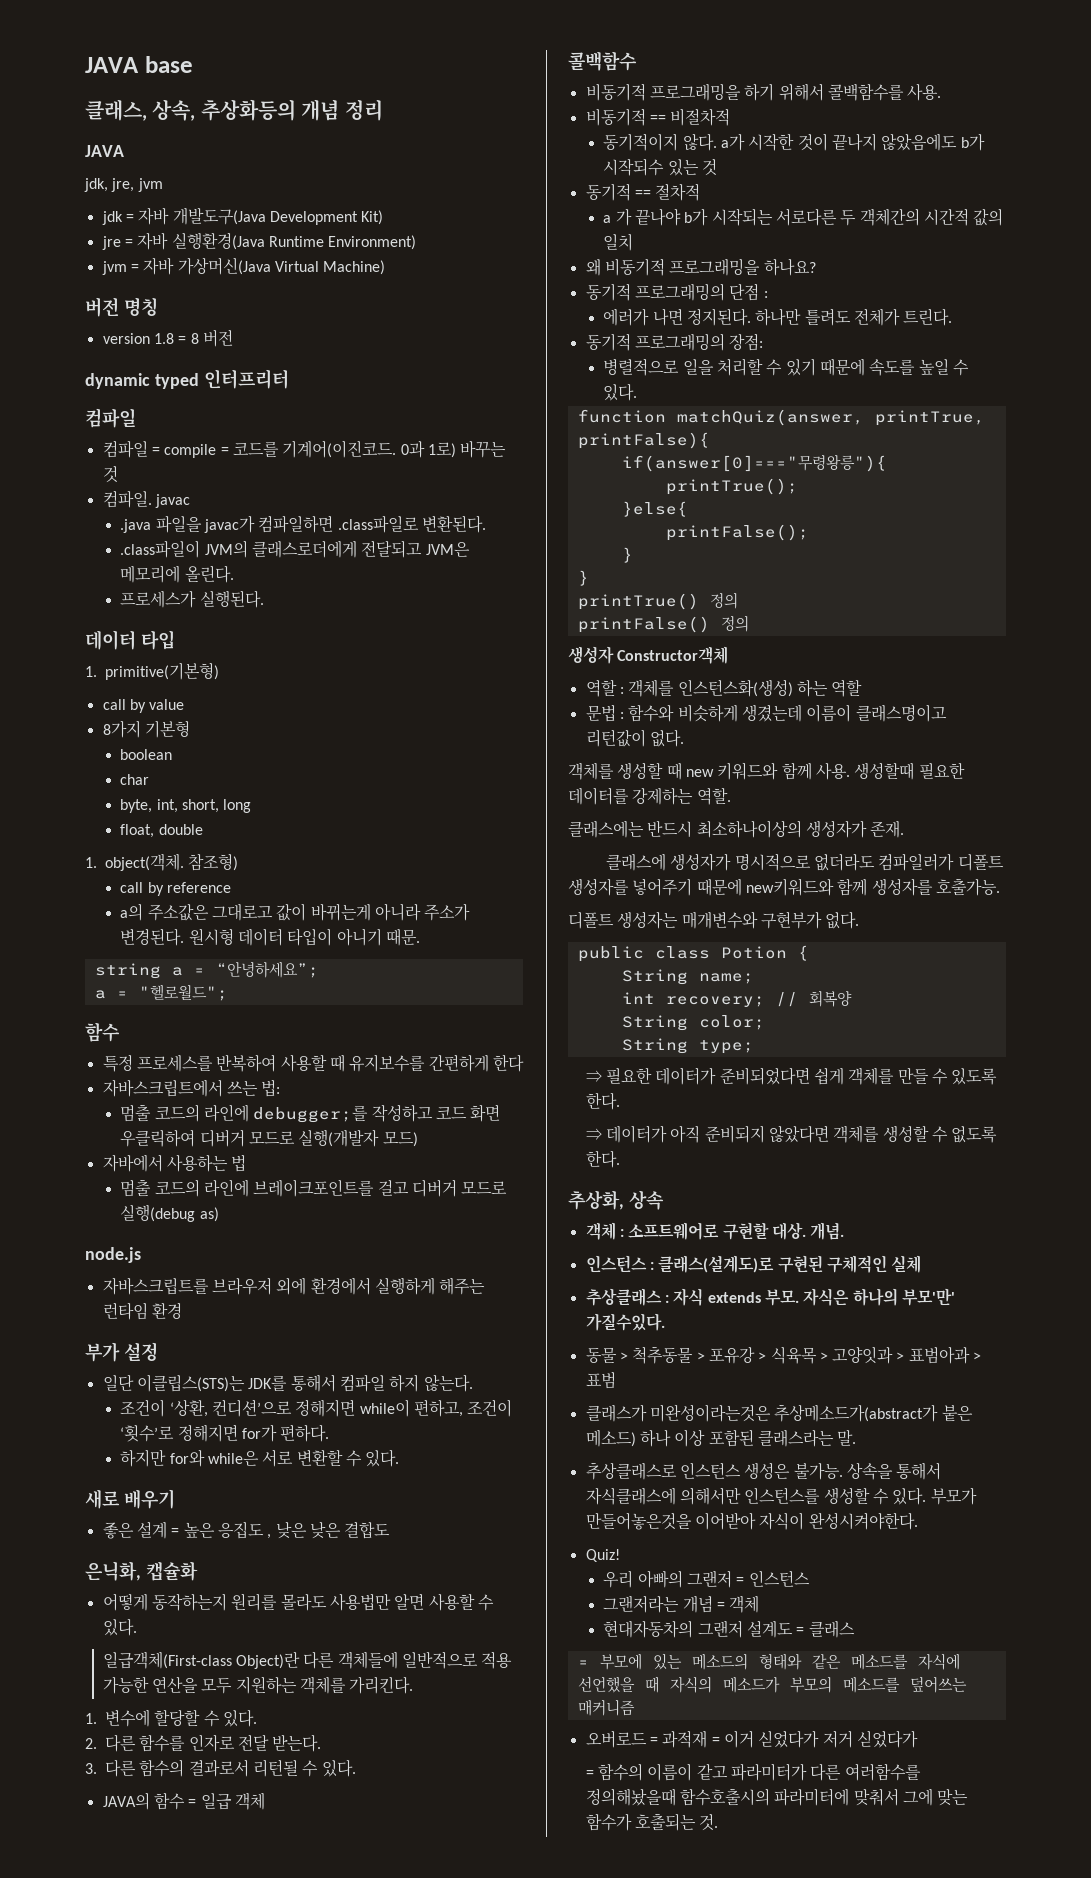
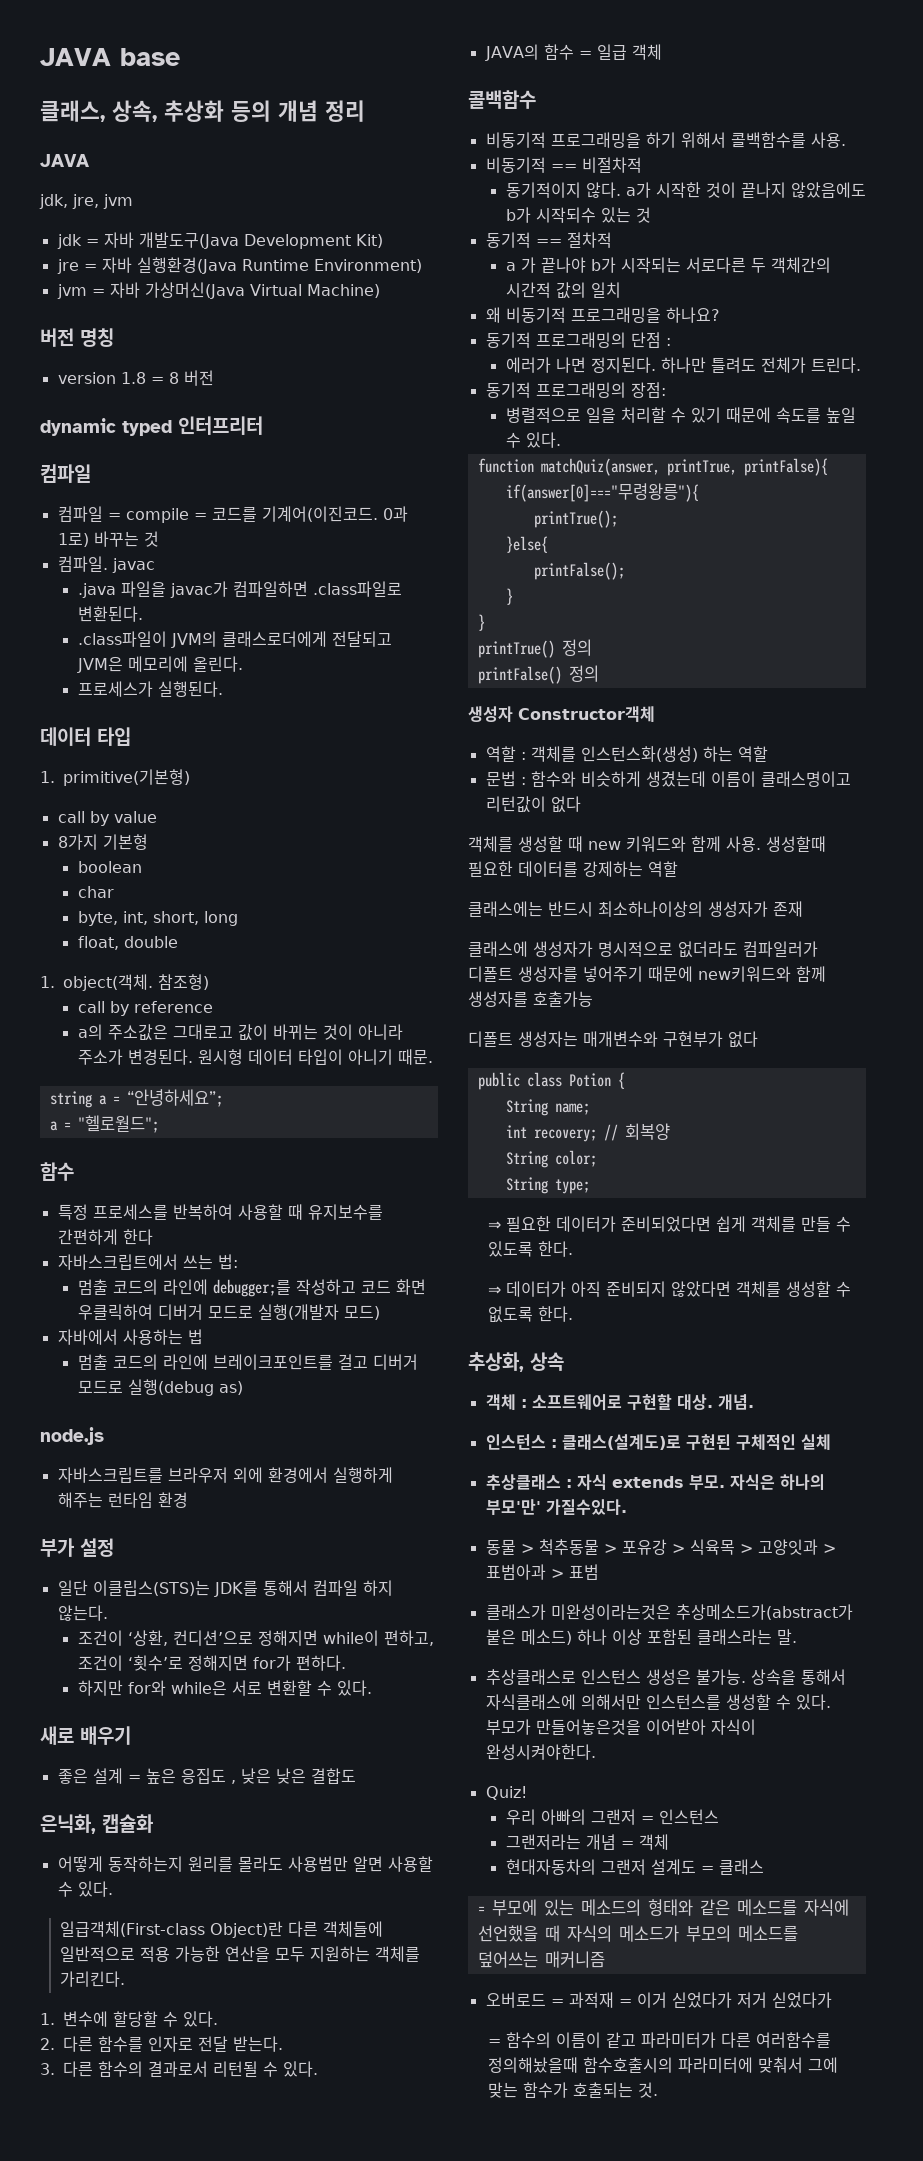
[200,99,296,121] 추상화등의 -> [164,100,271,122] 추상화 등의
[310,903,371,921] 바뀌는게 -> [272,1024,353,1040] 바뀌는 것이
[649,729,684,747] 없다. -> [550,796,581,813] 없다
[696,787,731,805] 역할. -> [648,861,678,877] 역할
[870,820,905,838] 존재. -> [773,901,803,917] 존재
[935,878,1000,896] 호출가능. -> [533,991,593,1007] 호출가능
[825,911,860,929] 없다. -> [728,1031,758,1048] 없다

...

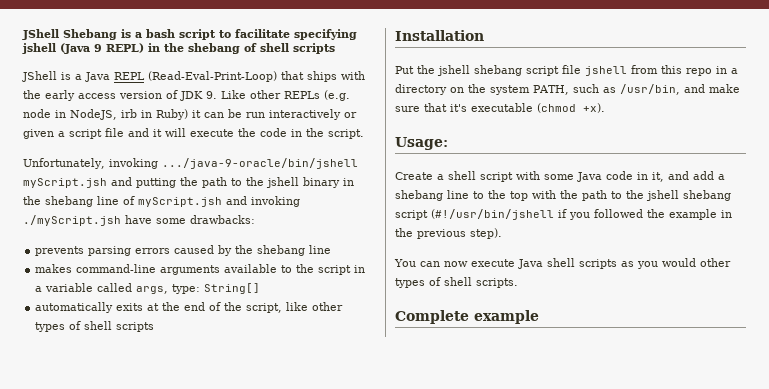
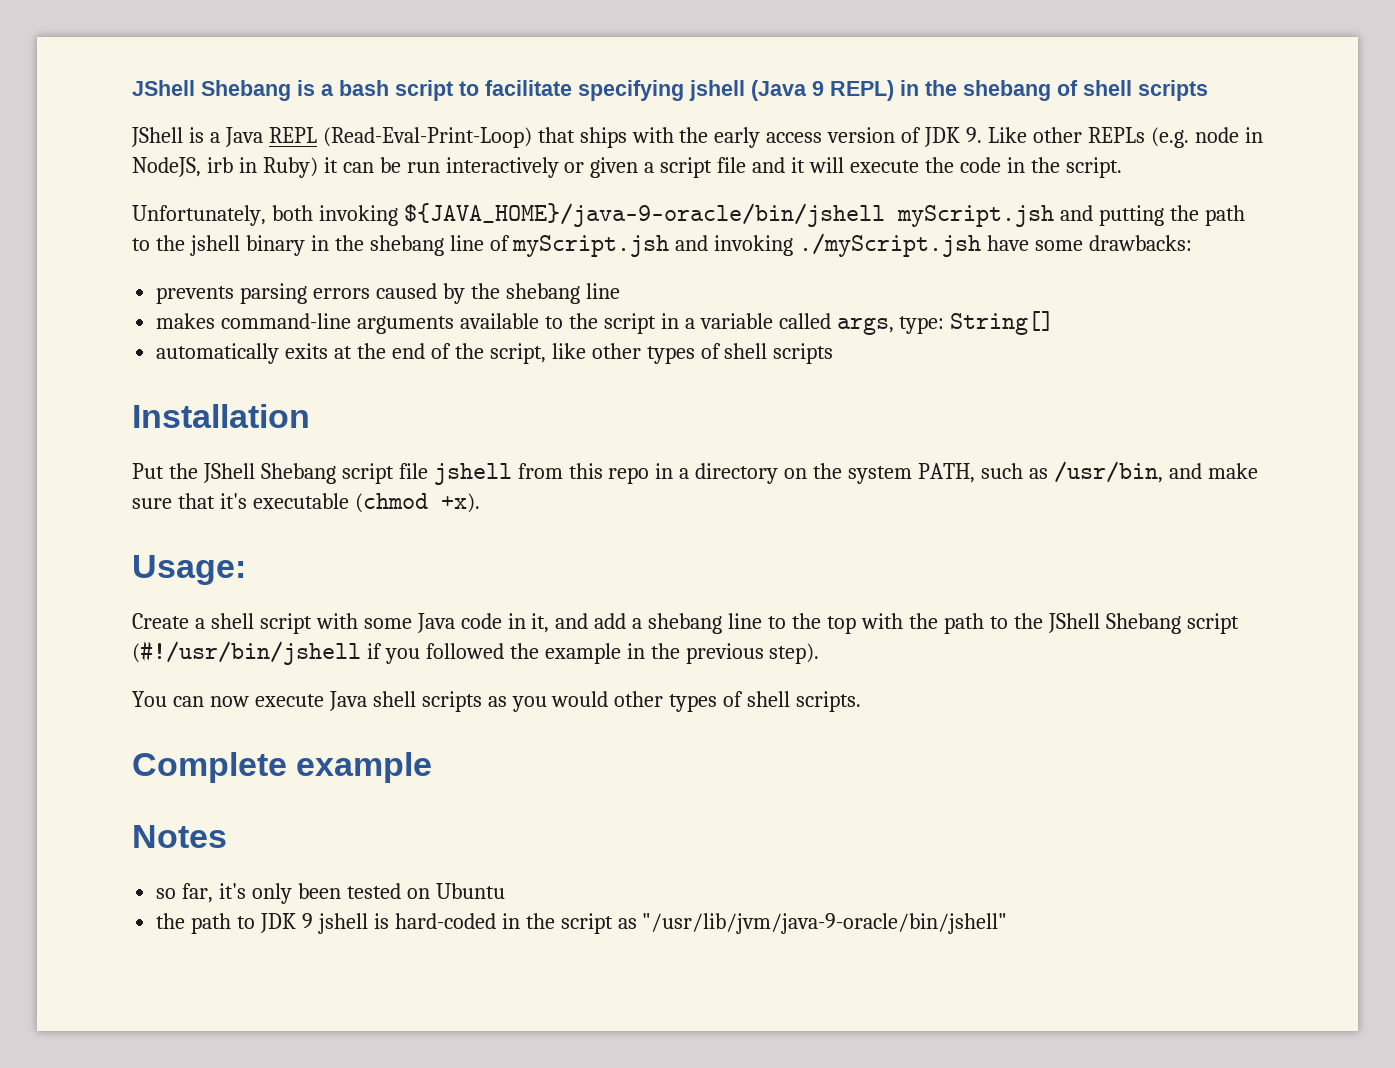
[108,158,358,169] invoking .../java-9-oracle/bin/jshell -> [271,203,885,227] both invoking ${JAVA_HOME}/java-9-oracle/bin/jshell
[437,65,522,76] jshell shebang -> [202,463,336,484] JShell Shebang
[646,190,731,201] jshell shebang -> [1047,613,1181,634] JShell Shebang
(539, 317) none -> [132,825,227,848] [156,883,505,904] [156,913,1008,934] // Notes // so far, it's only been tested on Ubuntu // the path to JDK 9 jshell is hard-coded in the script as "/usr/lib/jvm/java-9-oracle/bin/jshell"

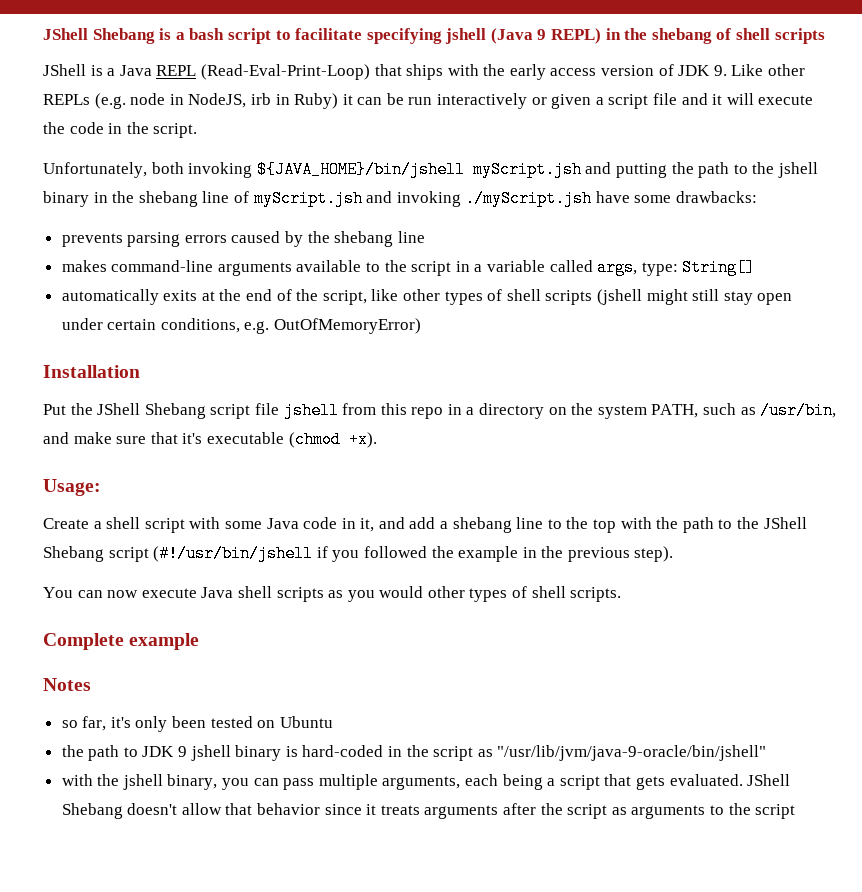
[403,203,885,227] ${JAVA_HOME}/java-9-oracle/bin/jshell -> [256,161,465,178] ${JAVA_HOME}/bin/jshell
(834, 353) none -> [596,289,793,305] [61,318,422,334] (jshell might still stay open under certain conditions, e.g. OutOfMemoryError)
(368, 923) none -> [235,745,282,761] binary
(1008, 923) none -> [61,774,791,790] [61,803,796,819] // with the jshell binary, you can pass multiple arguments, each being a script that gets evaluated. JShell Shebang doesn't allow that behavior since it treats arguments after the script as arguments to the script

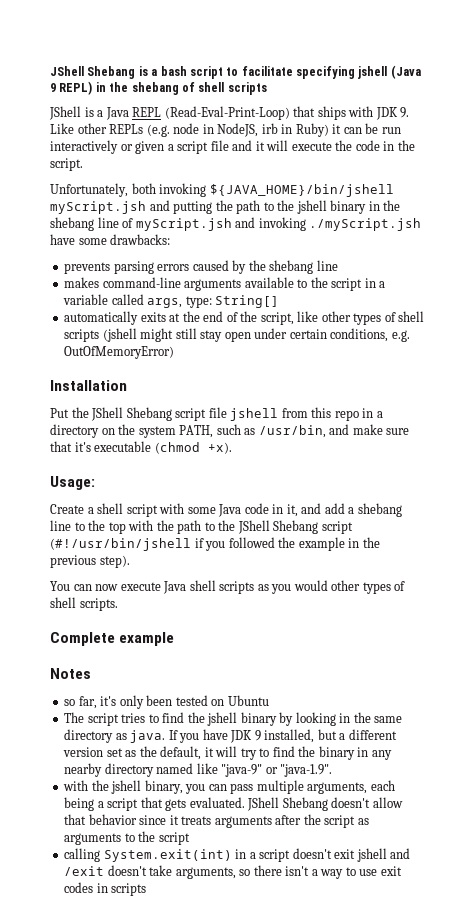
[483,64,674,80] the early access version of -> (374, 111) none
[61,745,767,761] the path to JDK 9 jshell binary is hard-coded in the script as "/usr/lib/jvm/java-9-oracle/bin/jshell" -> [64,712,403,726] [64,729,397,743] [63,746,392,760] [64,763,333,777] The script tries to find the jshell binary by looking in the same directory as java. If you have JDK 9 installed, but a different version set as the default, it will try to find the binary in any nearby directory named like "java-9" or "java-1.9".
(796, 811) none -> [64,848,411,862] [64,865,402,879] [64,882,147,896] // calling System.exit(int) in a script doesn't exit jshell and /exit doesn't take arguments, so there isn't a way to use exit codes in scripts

---

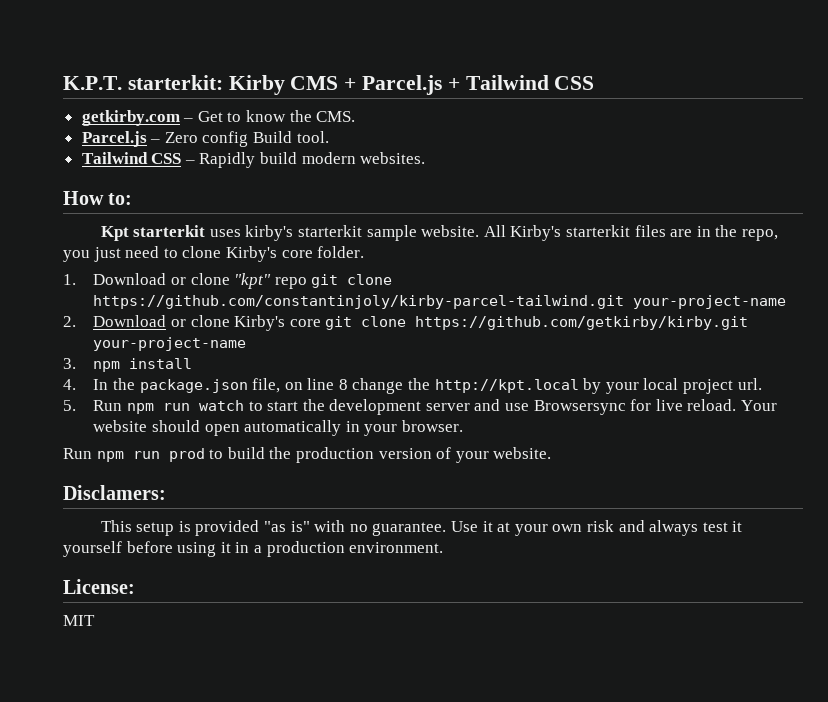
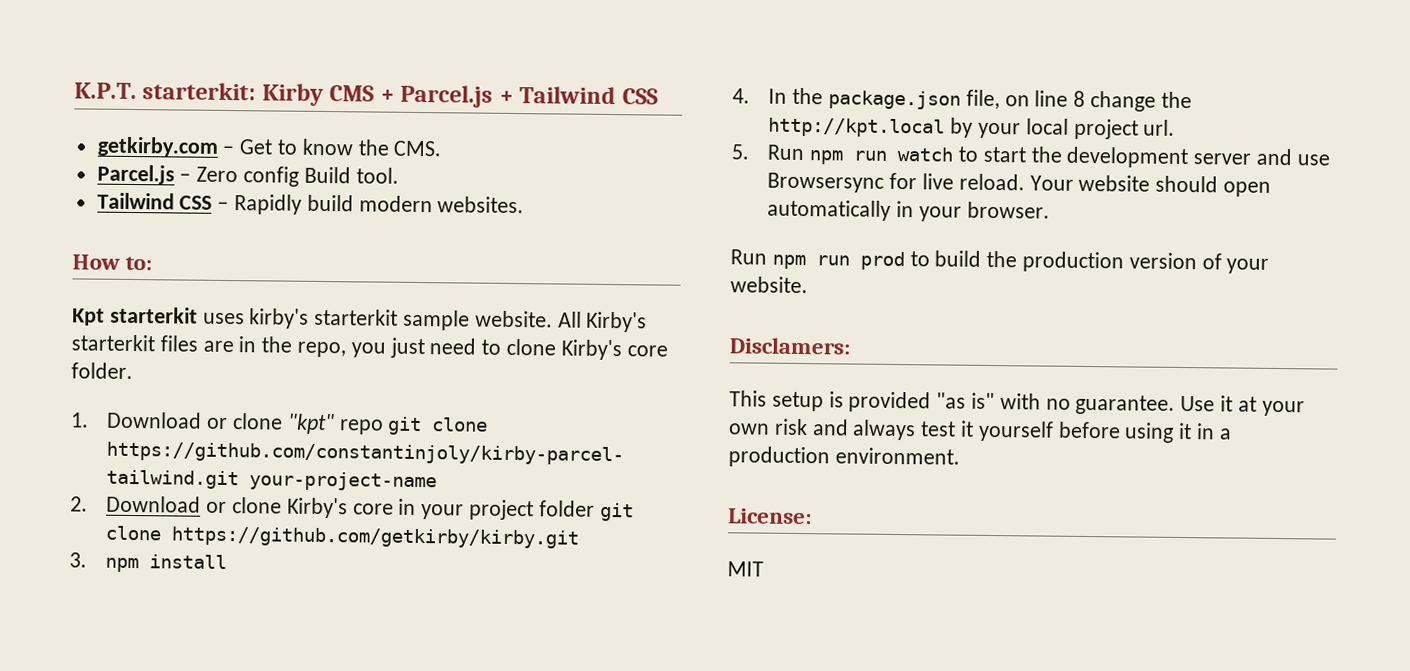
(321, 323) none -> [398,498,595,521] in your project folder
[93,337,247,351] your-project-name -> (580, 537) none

— WHAT YOU WILL DO —
Check each line of the listing above for the string "project", and report how many lines contain it, as a number alone.

— OUTPUT OF THE TASK —
2